** Stored data follows **

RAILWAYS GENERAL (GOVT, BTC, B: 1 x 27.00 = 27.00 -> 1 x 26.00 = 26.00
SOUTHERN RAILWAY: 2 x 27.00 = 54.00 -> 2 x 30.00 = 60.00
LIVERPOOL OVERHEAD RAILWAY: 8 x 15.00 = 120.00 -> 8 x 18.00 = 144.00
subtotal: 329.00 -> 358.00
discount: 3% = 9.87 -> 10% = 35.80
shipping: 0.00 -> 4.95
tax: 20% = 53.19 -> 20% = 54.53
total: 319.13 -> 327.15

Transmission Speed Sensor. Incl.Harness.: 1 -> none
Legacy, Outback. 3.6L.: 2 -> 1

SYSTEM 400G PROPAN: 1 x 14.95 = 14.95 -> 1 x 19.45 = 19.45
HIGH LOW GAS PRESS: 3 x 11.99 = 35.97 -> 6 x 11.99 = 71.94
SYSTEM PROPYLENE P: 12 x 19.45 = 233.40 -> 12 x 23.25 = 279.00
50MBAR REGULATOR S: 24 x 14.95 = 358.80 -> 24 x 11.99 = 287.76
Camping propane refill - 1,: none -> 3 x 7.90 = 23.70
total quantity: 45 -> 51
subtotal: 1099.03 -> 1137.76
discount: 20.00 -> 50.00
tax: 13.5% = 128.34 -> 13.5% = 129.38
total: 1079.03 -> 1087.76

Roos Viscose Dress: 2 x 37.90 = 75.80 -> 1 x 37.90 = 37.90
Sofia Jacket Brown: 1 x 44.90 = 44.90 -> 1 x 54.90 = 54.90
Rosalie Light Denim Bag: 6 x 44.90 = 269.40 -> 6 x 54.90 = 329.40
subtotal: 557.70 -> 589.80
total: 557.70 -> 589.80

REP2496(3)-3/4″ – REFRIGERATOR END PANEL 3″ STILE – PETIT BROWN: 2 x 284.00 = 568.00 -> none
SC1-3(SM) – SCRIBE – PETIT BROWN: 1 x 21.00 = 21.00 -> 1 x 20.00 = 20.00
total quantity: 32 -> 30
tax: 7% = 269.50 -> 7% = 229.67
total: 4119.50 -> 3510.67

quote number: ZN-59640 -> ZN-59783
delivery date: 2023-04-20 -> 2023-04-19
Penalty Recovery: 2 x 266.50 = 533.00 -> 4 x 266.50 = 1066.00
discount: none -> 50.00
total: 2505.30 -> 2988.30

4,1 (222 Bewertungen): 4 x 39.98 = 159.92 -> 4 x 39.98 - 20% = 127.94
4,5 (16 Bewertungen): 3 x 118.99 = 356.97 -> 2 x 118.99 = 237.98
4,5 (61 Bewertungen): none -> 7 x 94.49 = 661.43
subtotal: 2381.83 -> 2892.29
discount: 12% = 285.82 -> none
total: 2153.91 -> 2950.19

** End of Stored data **

Task prompt. Output the entire data exactly, line for line.

Expected answer.
RAILWAYS GENERAL (GOVT, BTC, B: 1 x 27.00 = 27.00 -> 1 x 26.00 = 26.00
SOUTHERN RAILWAY: 2 x 27.00 = 54.00 -> 2 x 30.00 = 60.00
LIVERPOOL OVERHEAD RAILWAY: 8 x 15.00 = 120.00 -> 8 x 18.00 = 144.00
subtotal: 329.00 -> 358.00
discount: 3% = 9.87 -> 10% = 35.80
shipping: 0.00 -> 4.95
tax: 20% = 53.19 -> 20% = 54.53
total: 319.13 -> 327.15

Transmission Speed Sensor. Incl.Harness.: 1 -> none
Legacy, Outback. 3.6L.: 2 -> 1

SYSTEM 400G PROPAN: 1 x 14.95 = 14.95 -> 1 x 19.45 = 19.45
HIGH LOW GAS PRESS: 3 x 11.99 = 35.97 -> 6 x 11.99 = 71.94
SYSTEM PROPYLENE P: 12 x 19.45 = 233.40 -> 12 x 23.25 = 279.00
50MBAR REGULATOR S: 24 x 14.95 = 358.80 -> 24 x 11.99 = 287.76
Camping propane refill - 1,: none -> 3 x 7.90 = 23.70
total quantity: 45 -> 51
subtotal: 1099.03 -> 1137.76
discount: 20.00 -> 50.00
tax: 13.5% = 128.34 -> 13.5% = 129.38
total: 1079.03 -> 1087.76

Roos Viscose Dress: 2 x 37.90 = 75.80 -> 1 x 37.90 = 37.90
Sofia Jacket Brown: 1 x 44.90 = 44.90 -> 1 x 54.90 = 54.90
Rosalie Light Denim Bag: 6 x 44.90 = 269.40 -> 6 x 54.90 = 329.40
subtotal: 557.70 -> 589.80
total: 557.70 -> 589.80

REP2496(3)-3/4″ – REFRIGERATOR END PANEL 3″ STILE – PETIT BROWN: 2 x 284.00 = 568.00 -> none
SC1-3(SM) – SCRIBE – PETIT BROWN: 1 x 21.00 = 21.00 -> 1 x 20.00 = 20.00
total quantity: 32 -> 30
tax: 7% = 269.50 -> 7% = 229.67
total: 4119.50 -> 3510.67

quote number: ZN-59640 -> ZN-59783
delivery date: 2023-04-20 -> 2023-04-19
Penalty Recovery: 2 x 266.50 = 533.00 -> 4 x 266.50 = 1066.00
discount: none -> 50.00
total: 2505.30 -> 2988.30

4,1 (222 Bewertungen): 4 x 39.98 = 159.92 -> 4 x 39.98 - 20% = 127.94
4,5 (16 Bewertungen): 3 x 118.99 = 356.97 -> 2 x 118.99 = 237.98
4,5 (61 Bewertungen): none -> 7 x 94.49 = 661.43
subtotal: 2381.83 -> 2892.29
discount: 12% = 285.82 -> none
total: 2153.91 -> 2950.19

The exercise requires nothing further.